Sur base des 8100 cas documentés d'effets indésirables médicamenteux, les investigateurs estiment que chaque année les problèmes liés à l'insuline sont responsables de près de 100.000 visites aux urgences (IC 95% 65 à 130.000) et que cela donne lieu à une hospitalisation dans près d'un tiers des cas (IC95% 22 à 37%).
Par rapport aux sujets adultes (45 à 64 ans), la probabilité d'un recours aux urgences était multipliée par 2,5 (IC 95% 1,5 à 4,3) et la probabilité d'hospitalisations multipliée par 5 (IC95% 2,6 à 9,1) chez les sujets de 80 ans ou plus traités par insuline.
Dans pratiquement tous les cas (estimation 95,4%) la cause du recours aux urgences était une hypoglycémie et celle-ci s'accompagnait de manifestations cliniques sévères dans 60% des cas (choc, perte de conscience, crise d'épilepsie, chute ou blessure).

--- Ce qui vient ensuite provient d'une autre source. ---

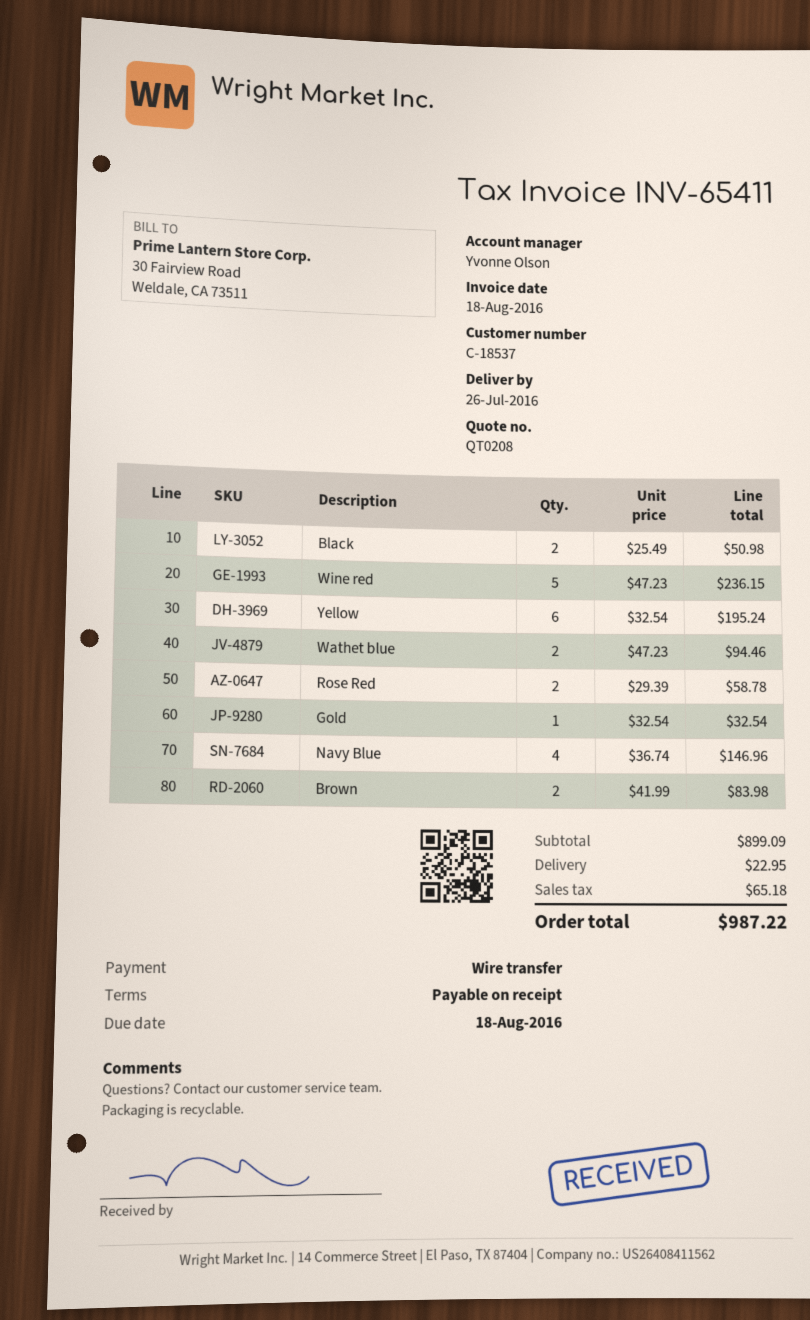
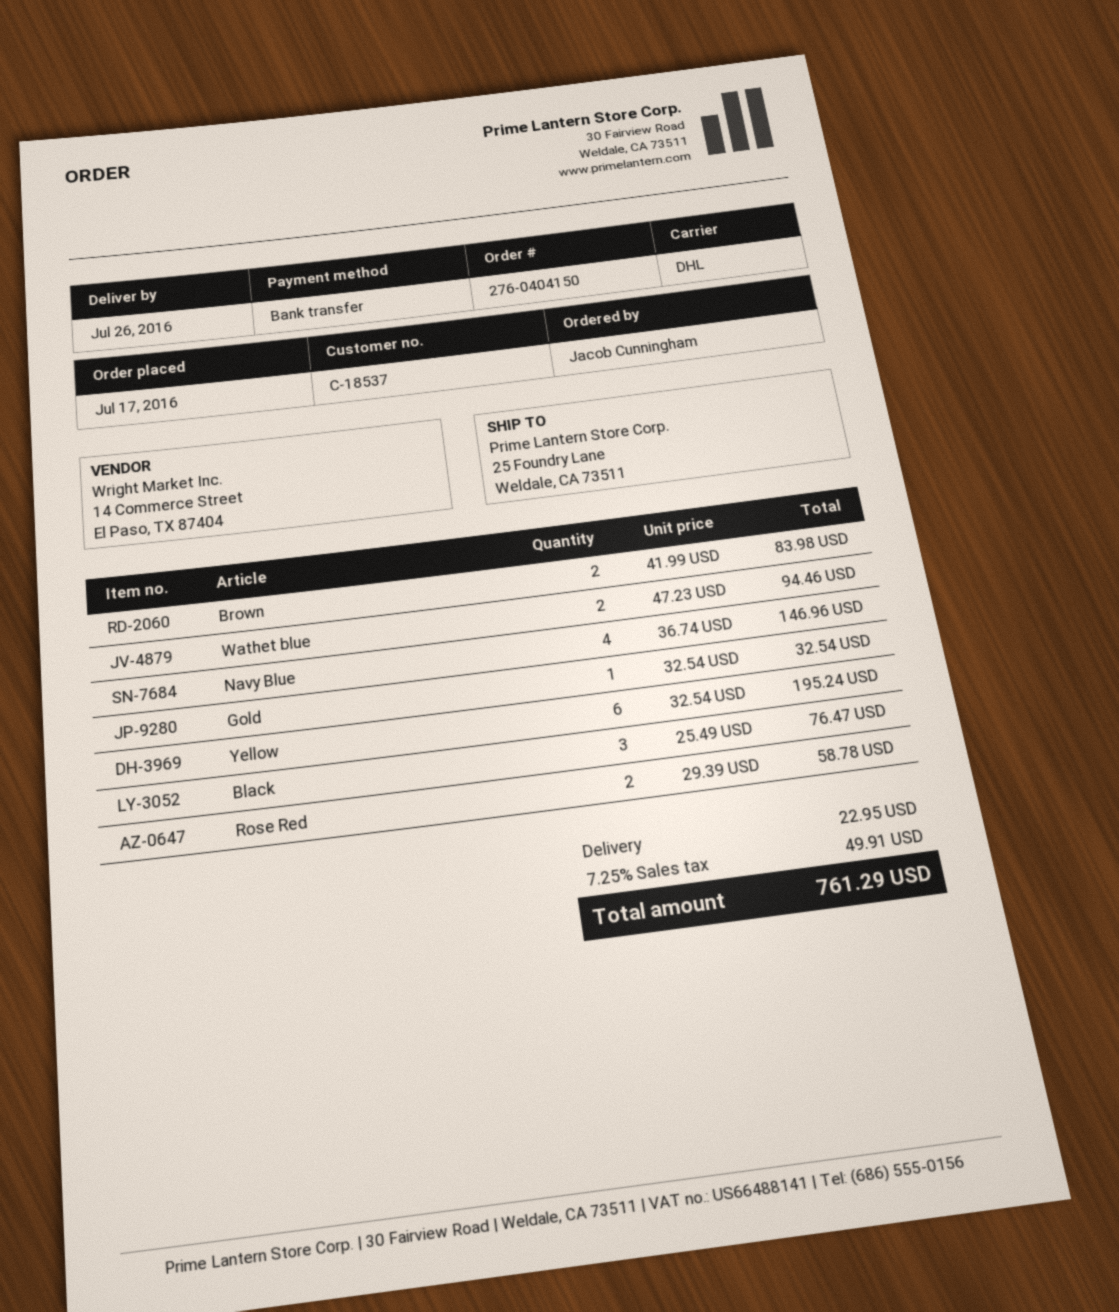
Black: 2 x 25.49 = 50.98 -> 3 x 25.49 = 76.47
Wine red: 5 x 47.23 = 236.15 -> none
tax: 65.18 -> 49.91
total: 987.22 -> 761.29

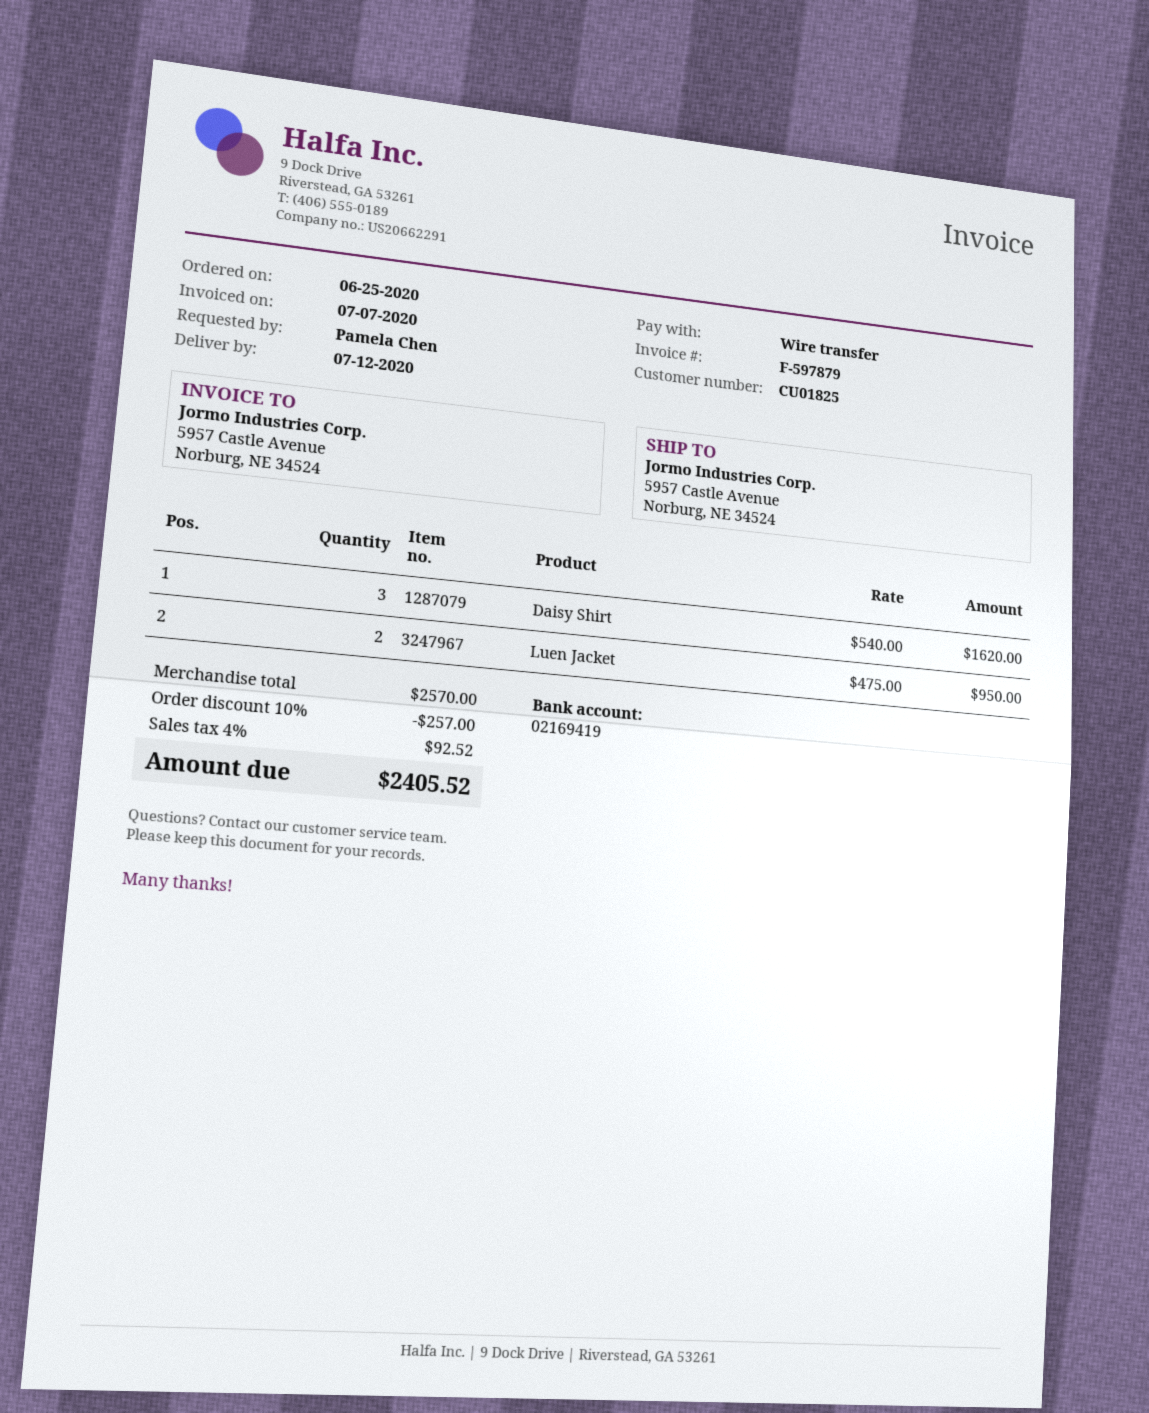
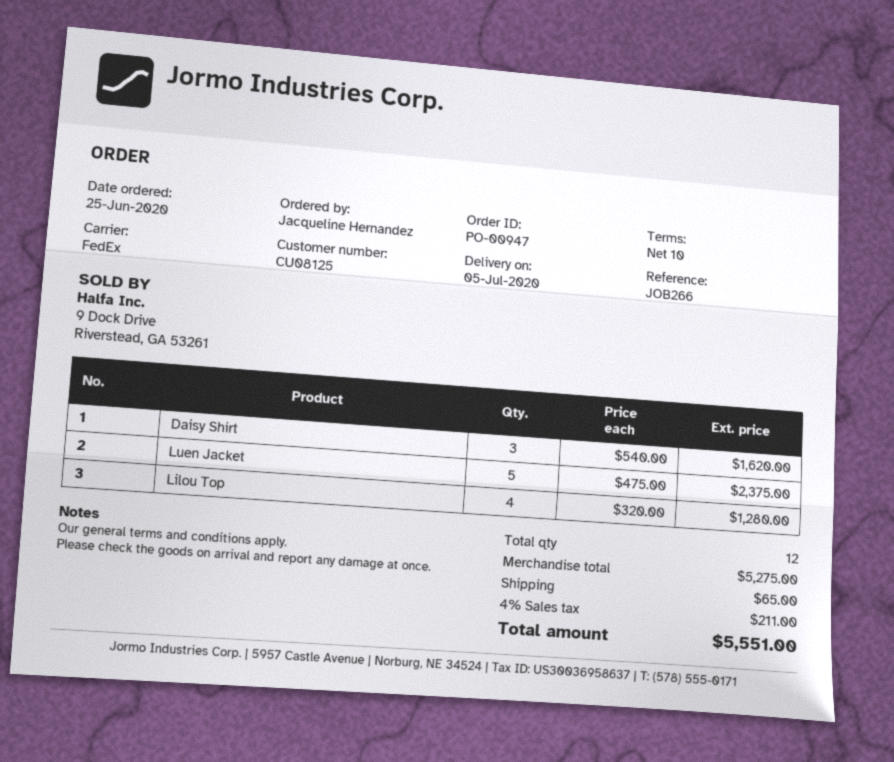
delivery date: 2020-07-12 -> 2020-07-05
customer number: CU01825 -> CU08125
ordered by: Pamela Chen -> Jacqueline Hernandez
Luen Jacket: 2 x 475.00 = 950.00 -> 5 x 475.00 = 2375.00
Lilou Top: none -> 4 x 320.00 = 1280.00
subtotal: 2570.00 -> 5275.00
discount: 10% = 257.00 -> none
shipping: none -> 65.00
tax: 4% = 92.52 -> 4% = 211.00
total: 2405.52 -> 5551.00

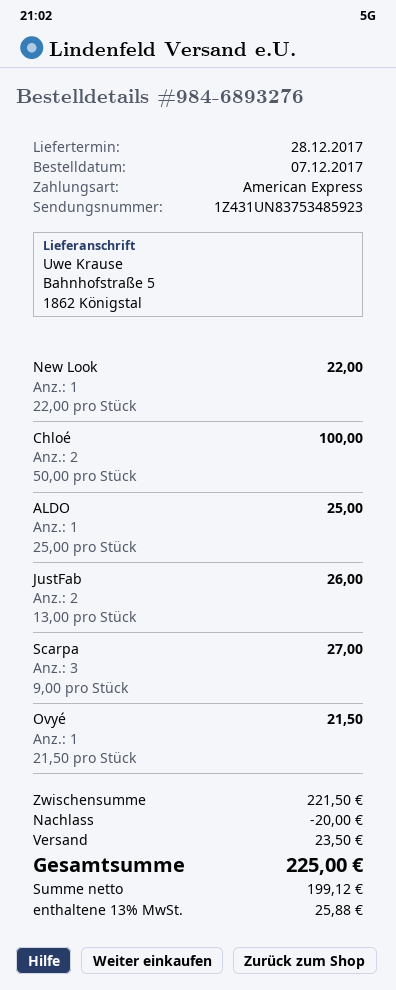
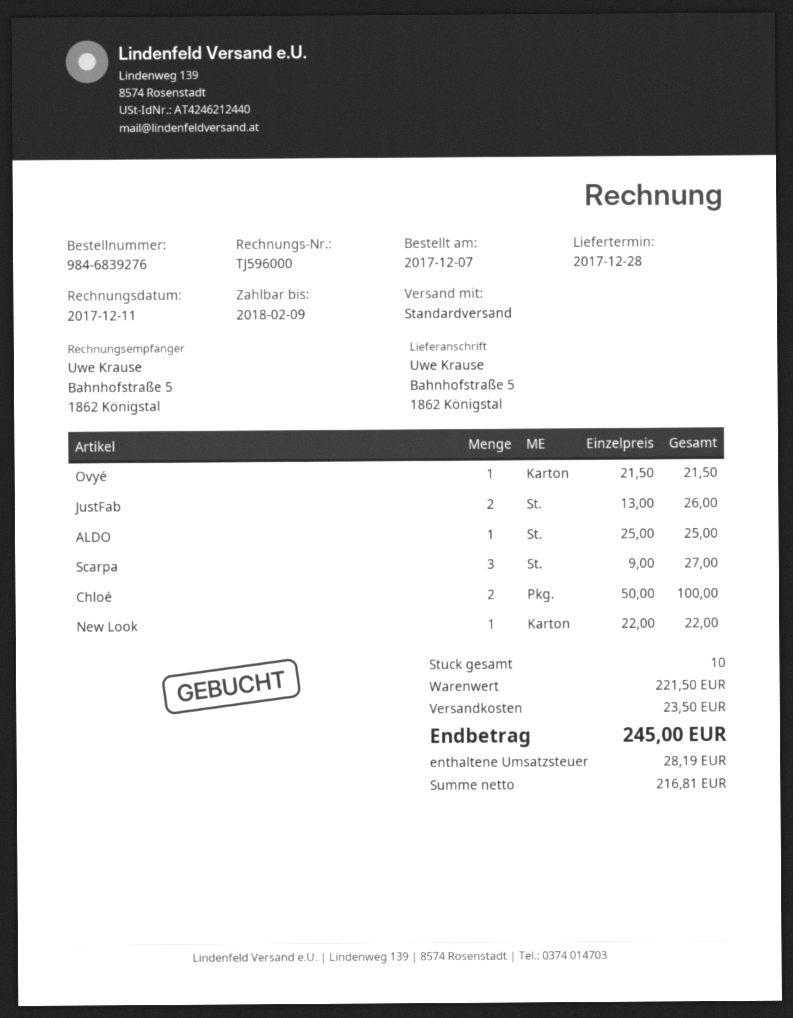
order number: 984-6893276 -> 984-6839276
discount: 20.00 -> none
net: 199.12 -> 216.81
tax: 25.88 -> 28.19
total: 225.00 -> 245.00

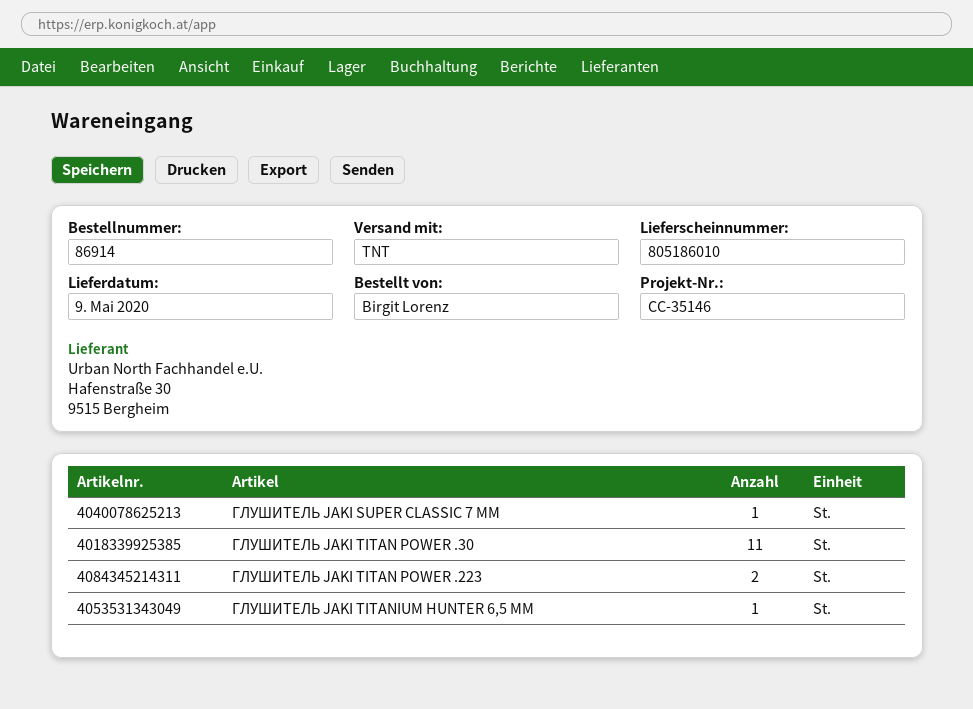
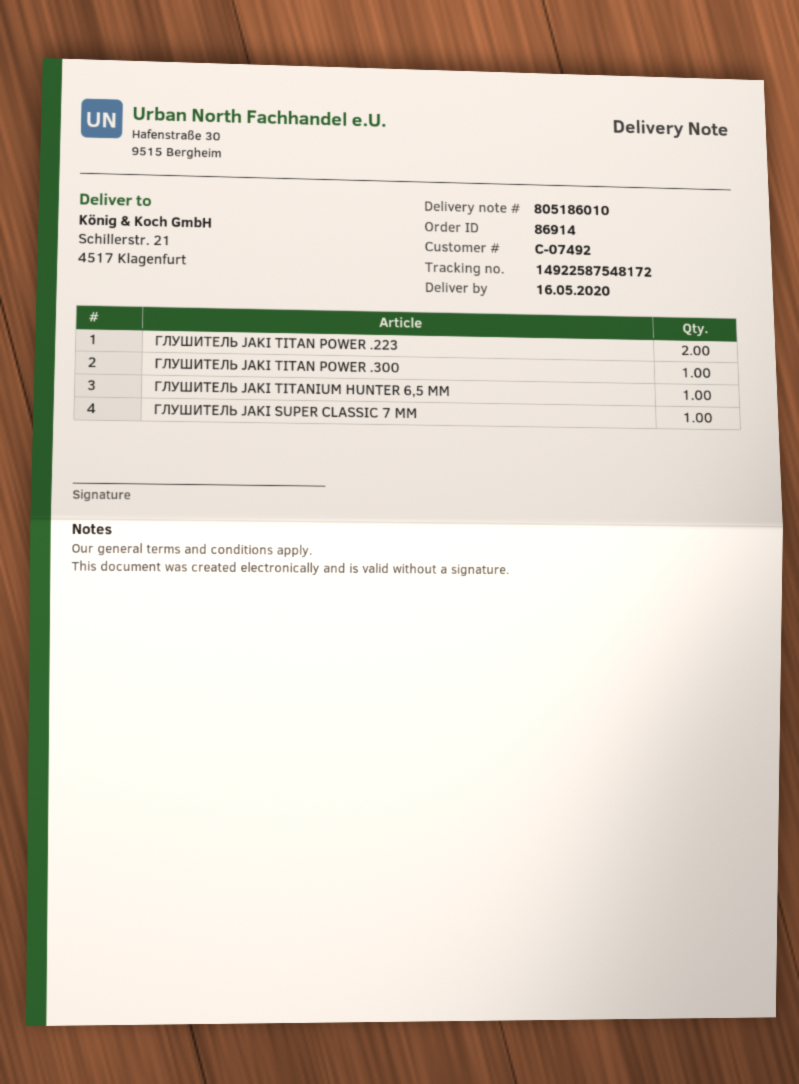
delivery date: 2020-05-09 -> 2020-05-16
ГЛУШИТЕЛЬ JAKI TITAN POWER .30: 11 -> none
ГЛУШИТЕЛЬ JAKI TITAN POWER .300: none -> 1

Dans 21% des cas, le ou les facteurs ayant conduit à la visite aux urgences ont été documentés. Dans près de la moitié des cas il s'agissait d'inadéquation entre les prises alimentaires et le schéma d'administration de l'insuline, une erreur d'insuline était en cause dans 22% des cas et une erreur de dosage dans 12% des cas.
Au vu de ces données et dans la mesure où l'impact pronostique du contrôle glycémique strict est loin d'être convaincant, l'abandon quasi systématique de l'insulinothérapie chez les sujets de plus de 80 ans non hospitalisés qui est recommandé par le signataire du commentaire de cet article semble tout à fait justifié.